There are few more repugnant spectacles among the liberal elites of this country than the festival of smugness that follows any comment by a conservative public figure that can be twisted into a racial slight.
This week it is Justice Antonin Scalia’s turn. In an oral argument over affirmative action, Scalia said:
“There are those who contend that it does not benefit African-Americans to — to get them in the University of Texas where they do not do well, as opposed to having them go to a less advanced school, a less — a slower track school where they do well.”
Sure, maybe Scalia should have said “some” African-American students, but frankly, he shouldn’t have to. After a career in public life, he doesn’t need to prove his bona fides to anyone. Everyone is, in effect, on notice that this brilliant jurist is the farthest thing from a racist.
But you know this game works. A conservative says something that can be misinterpreted, and the self-righteous, bad-faith denunciations pour out like sewage in a flood. On “Meet the Press,” Ted Koppel compared Scalia to the hapless Al Campanis, and said:
“I was thinking both of them have the same problem. It’s generational. He really doesn’t think he is saying untoward. This is the kind of thing that someone of Antonin Scalia’s generation has been saying all his life. Al Campanis did the same thing. But the key thing is being a Supreme Court justice means never having to say you’re sorry.”
The rest of the crew on “Meet the Press” chimed in with similar head shaking and invocations of bad popular fiction. Now, leaving Campanis aside (I have my doubts that he was a racist either; he got caught up in one of America’s fits of righteous indignation), who does Koppel think he is? First of all, he’s almost exactly four years younger than Scalia, so spare us the generational snobbery. Second, he (like the other panelists) is clearly unfamiliar with the argument Scalia was referencing. Molly Ball of The Atlantic, Gerald Seib of The Wall Street Journal, Helene Cooper of The New York Times and, of course, Chuck Todd himself all expressed regret that Scalia can “get away with it” and noted that this explains why he opposes cameras in the Supreme Court.
Who pays these people for their commentary? This is risible.
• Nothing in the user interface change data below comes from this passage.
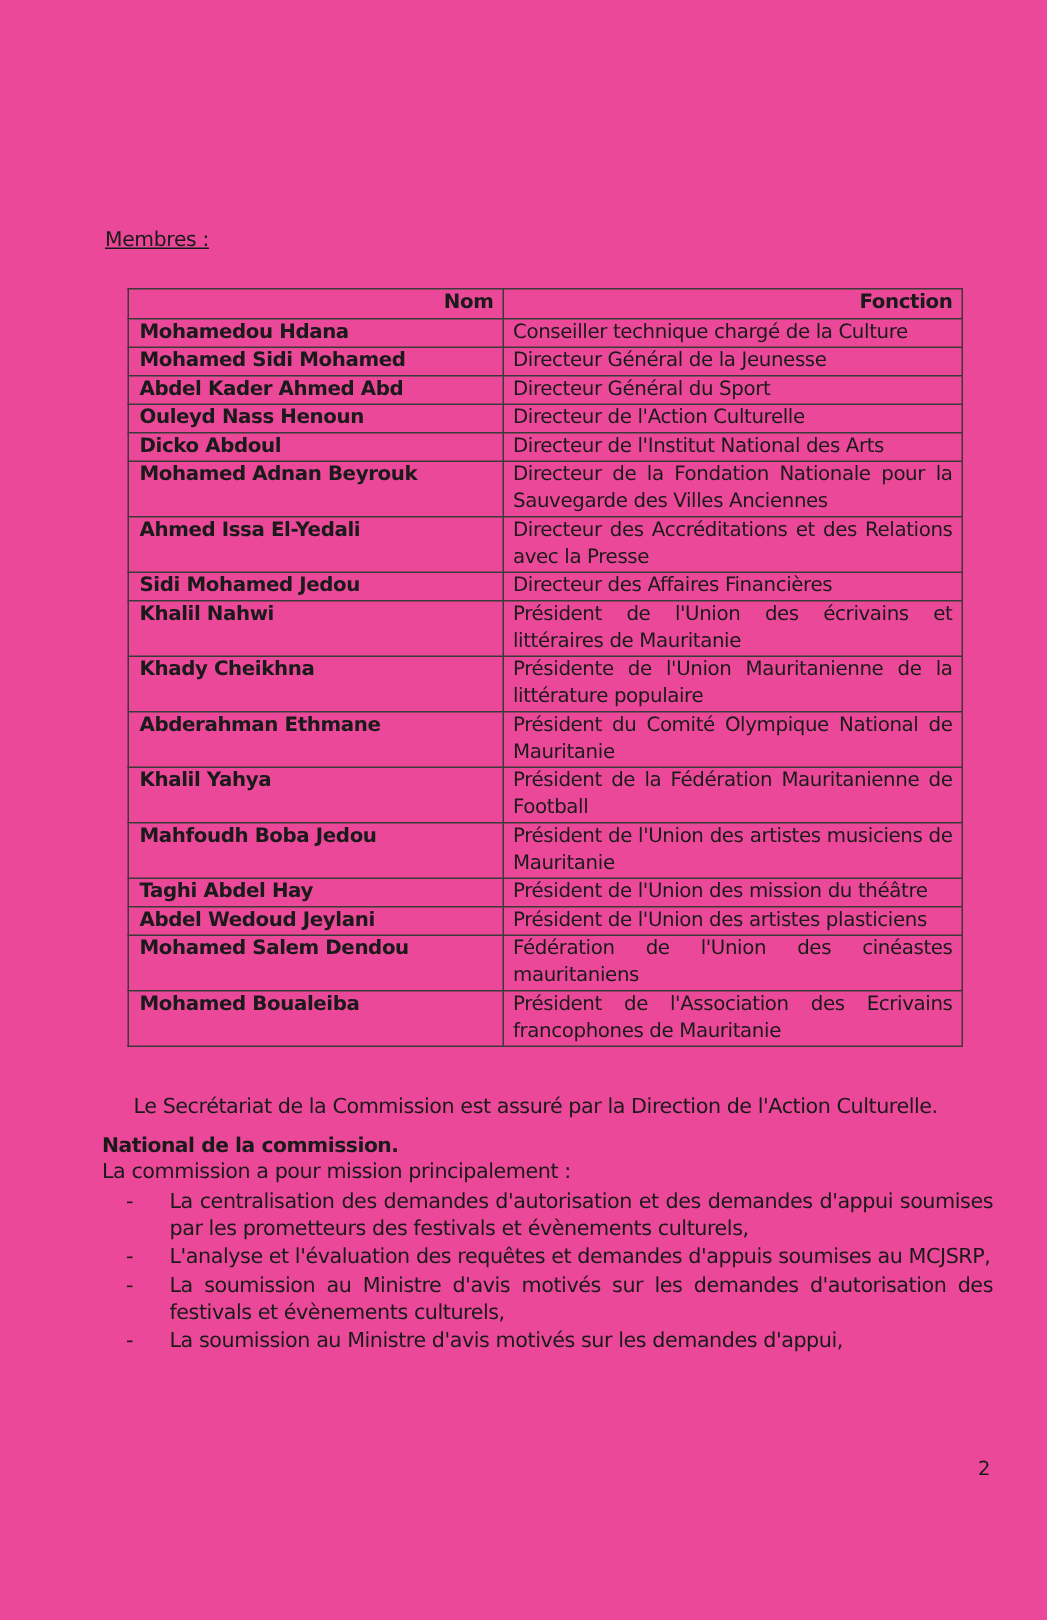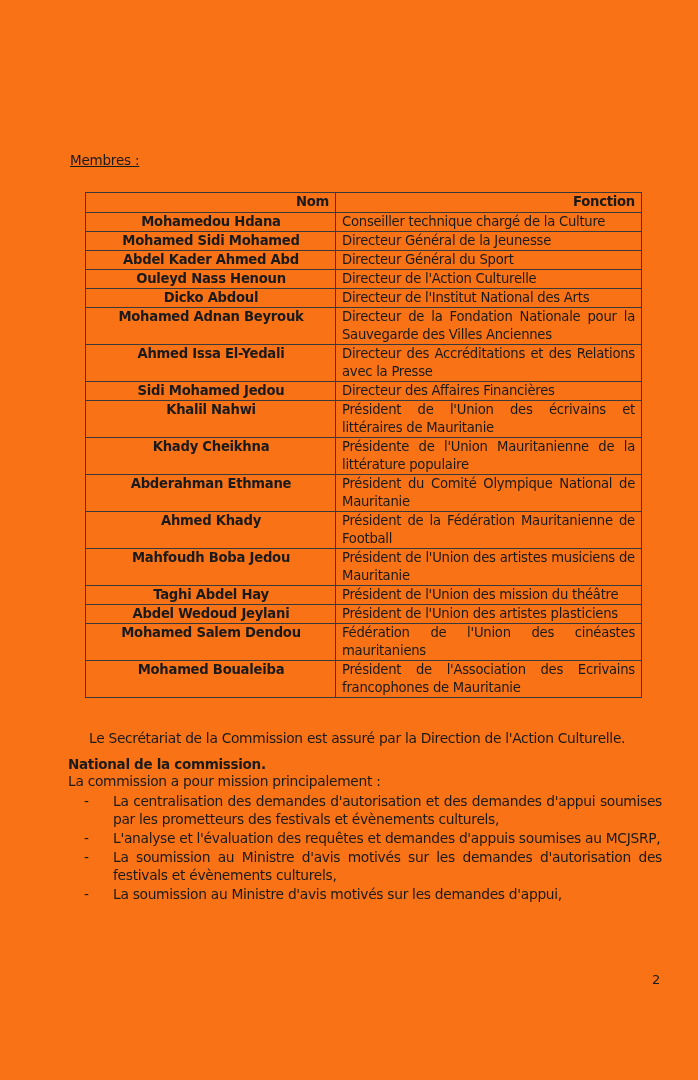"Membres :" .page { background: #f97316 -> #ec4899 }
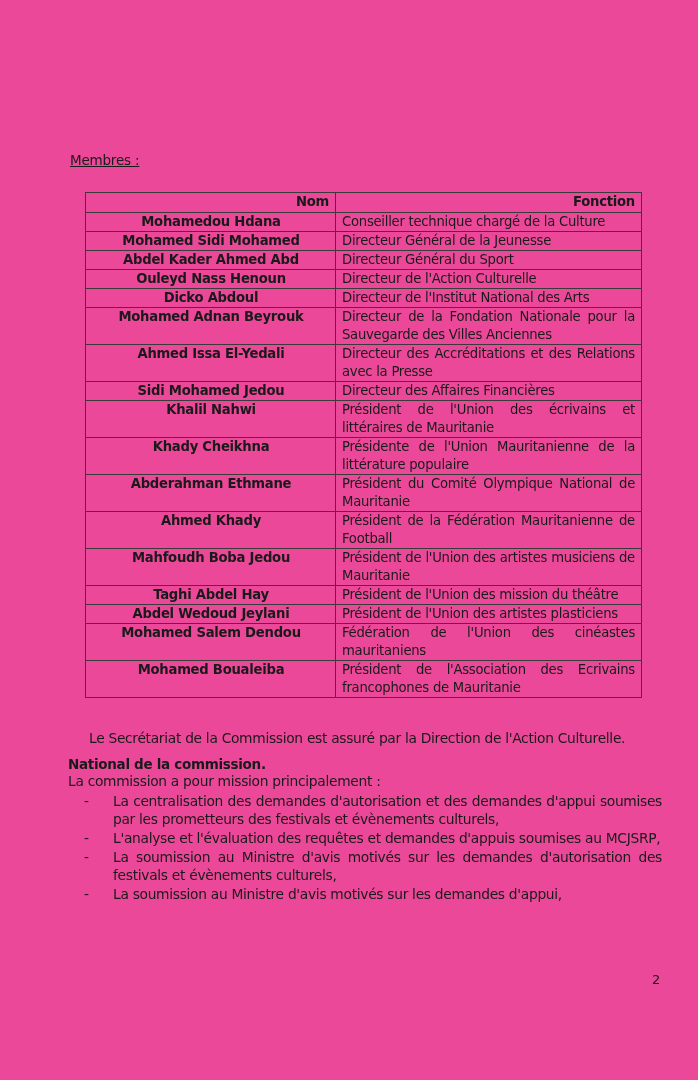"Mohamedou Hdana" table.members th, table.members td { text-align: center -> none }
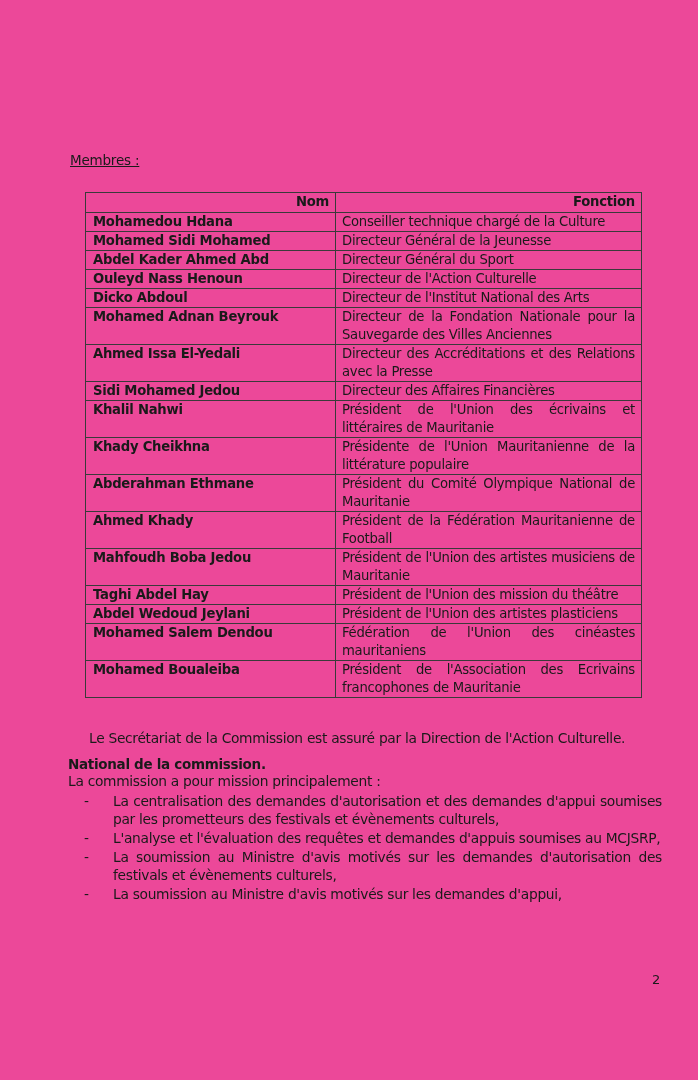"Ahmed Khady" td.nom { text: Ahmed Khady -> Khalil Yahya }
Supreme Court oral arguments are fully available to the public in print and audio form. Is Scalia trying to hide his racism by having it only unavailable on video? Quite a strategy.
The usual people issued denunciations and everyone had a good “two minutes hate,” as George Orwell might have put it.
But Scalia has nothing for which to apologize (though his critics do). He was referring to a perfectly plausible theory about the effects of affirmative action. He was not saying that all African-American students are slower than others, merely that the widespread practice of accepting black students into colleges with much worse grades and scores than the majority of students has certain unfortunate effects. As Stuart Taylor Jr. and Richard H. Sander explain in their book “Mismatch: How Affirmative Action Hurts Students It’s Intended to Help, and Why Universities Won’t Admit It,” there is a good deal of evidence (and more has been produced since the book’s publication) that black students who “benefit” from affirmative action in admission, and thus attend schools for which they are less prepared than their peers, are less likely to major in difficult but remunerative subjects such as engineering and science, more likely to wind up in the bottom 10th of the student body, and, most important, less likely to graduate than their peers.
What the “Mismatch” authors and others have described as the “cascade effect” means that at every level of college except for the very top, black students are more likely to attend colleges for which they are unprepared and thus many are set up to fail. That might be important, right, Ted Koppel?
One of the most telling statistics that is rarely mentioned in this debate comes from California, where Proposition 209 banned racial preferences by law in 1996. Advocates of affirmative action note that minority enrollments dropped thereafter. Yes, but graduation rates increased.
Perhaps the mismatch theory is wrong. Perhaps the benefits of attending more prestigious schools than you are prepared for outweigh the disadvantages (though this leaves unaddressed the constitutional problem of discriminating by race at all). But surely this is a worthy debate for people of goodwill to have.
If we had people of goodwill.
Mona Charen is a senior fellow at the Ethics and Public Policy Center.